(Content revision data)

┄┄┄┄┄┄

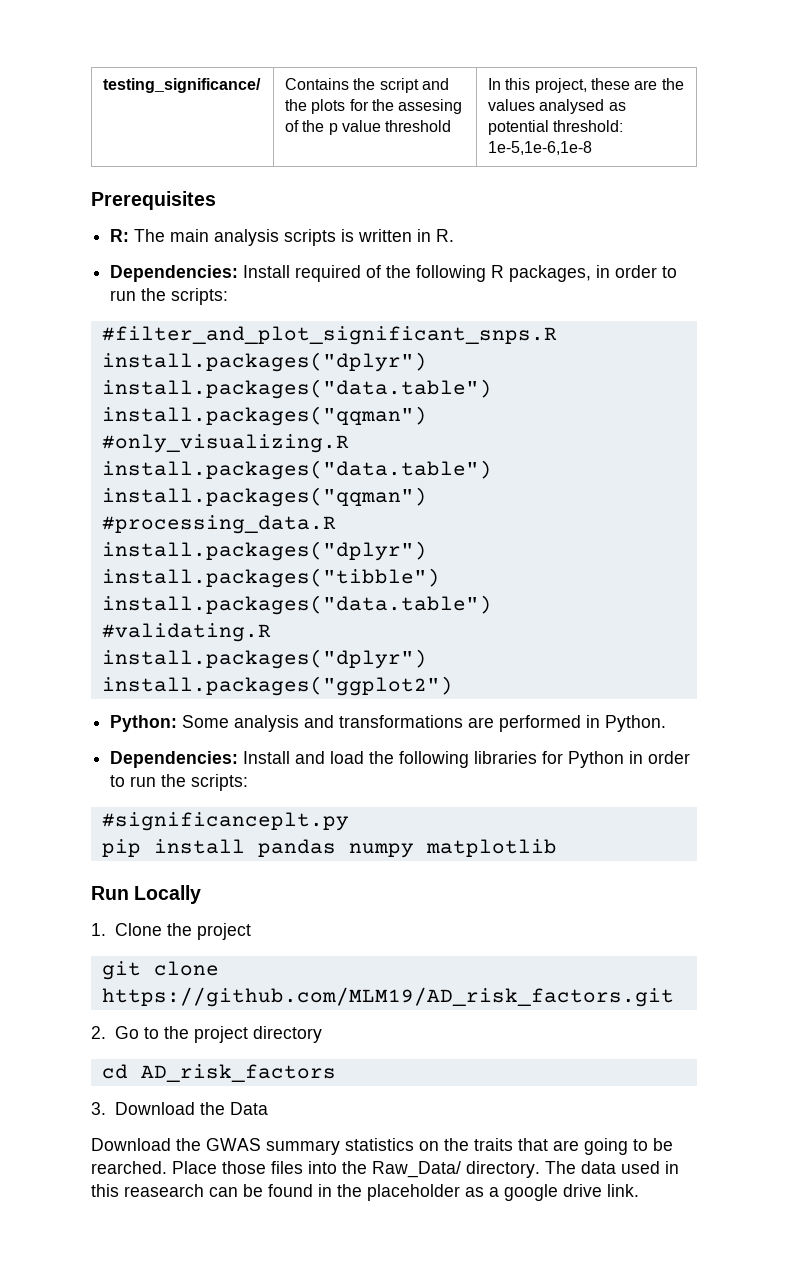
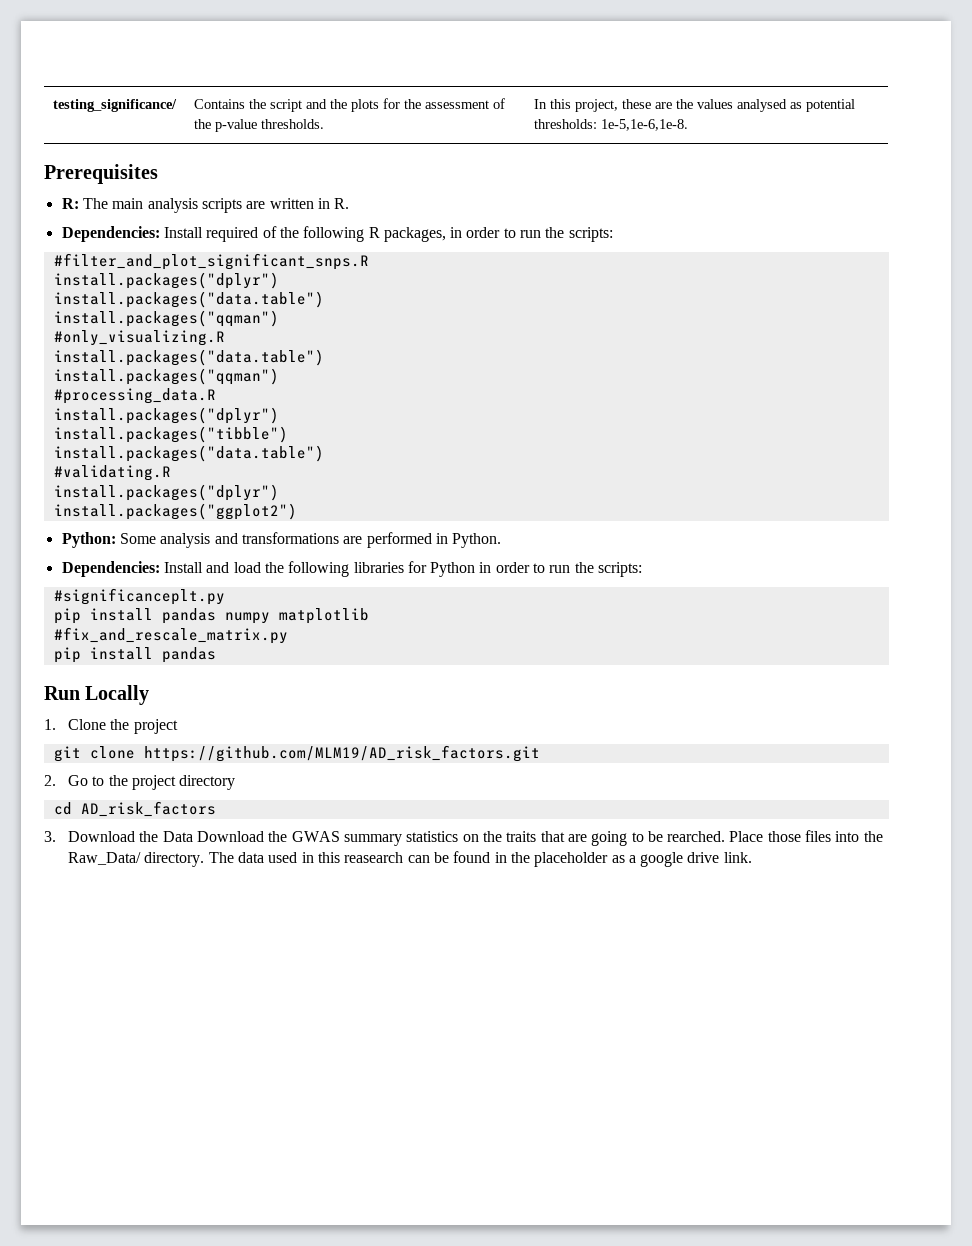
- testing_significance/ | Contains the script and the plots for the assesing of the p value threshold | In this project, these are the values analysed as potential threshold: 1e-5,1e-6,1e-8
+ testing_significance/ | Contains the script and the plots for the assessment of the p-value thresholds. | In this project, these are the values analysed as potential thresholds: 1e-5,1e-6,1e-8.
- R: The main analysis scripts is written in R.
+ R: The main analysis scripts are written in R.
+ #fix_and_rescale_matrix.py
+ pip install pandas
- 3. Download the Data
- Download the GWAS summary statistics on the traits that are going to be rearched.
+ 3. Download the Data Download the GWAS summary statistics on the traits that are going to be rearched.

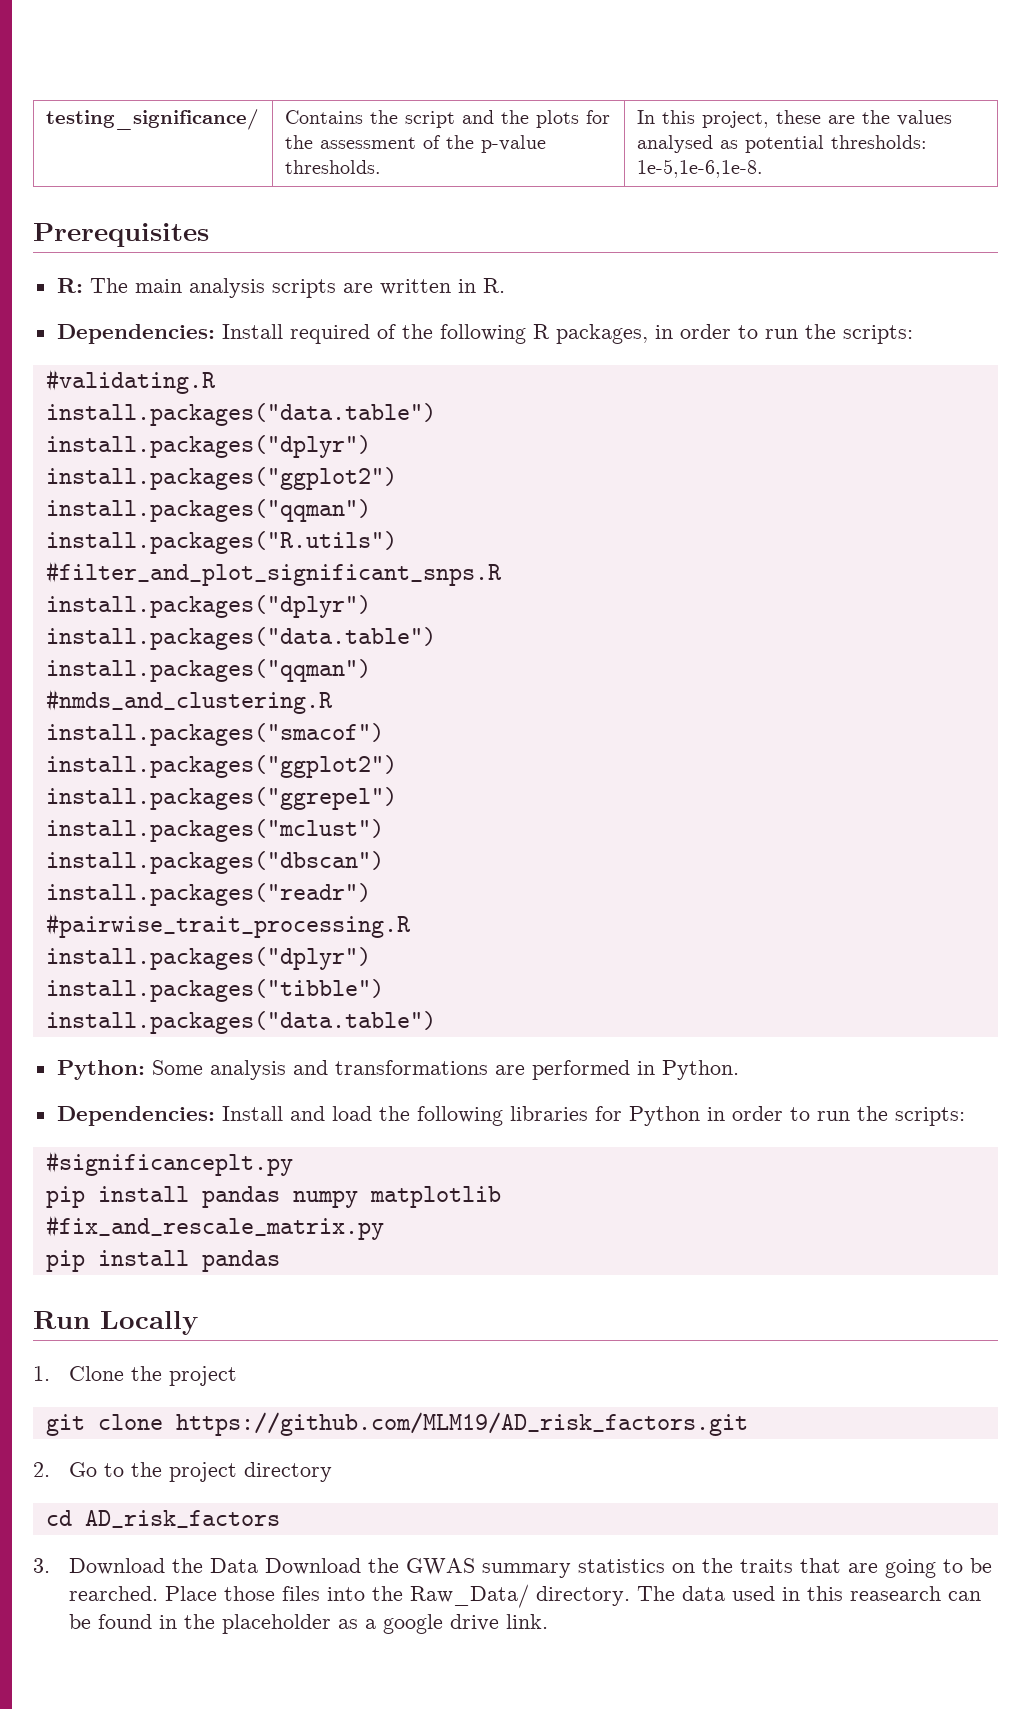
+ #validating.R
+ install.packages("data.table")
+ install.packages("dplyr")
+ install.packages("ggplot2")
+ install.packages("qqman")
+ install.packages("R.utils")
  #filter_and_plot_significant_snps.R
  install.packages("dplyr")
  install.packages("data.table")
  install.packages("qqman")
- #only_visualizing.R
- install.packages("data.table")
- install.packages("qqman")
- #processing_data.R
+ #nmds_and_clustering.R
+ install.packages("smacof")
+ install.packages("ggplot2")
+ install.packages("ggrepel")
+ install.packages("mclust")
+ install.packages("dbscan")
+ install.packages("readr")
+ #pairwise_trait_processing.R
- #validating.R
- install.packages("dplyr")
- install.packages("ggplot2")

┄┄┄┄┄┄

Your instructions:
Take every line above carrying "potential" and return it.

Task response:
- testing_significance/ | Contains the script and the plots for the assesing of the p value threshold | In this project, these are the values analysed as potential threshold: 1e-5,1e-6,1e-8
+ testing_significance/ | Contains the script and the plots for the assessment of the p-value thresholds. | In this project, these are the values analysed as potential thresholds: 1e-5,1e-6,1e-8.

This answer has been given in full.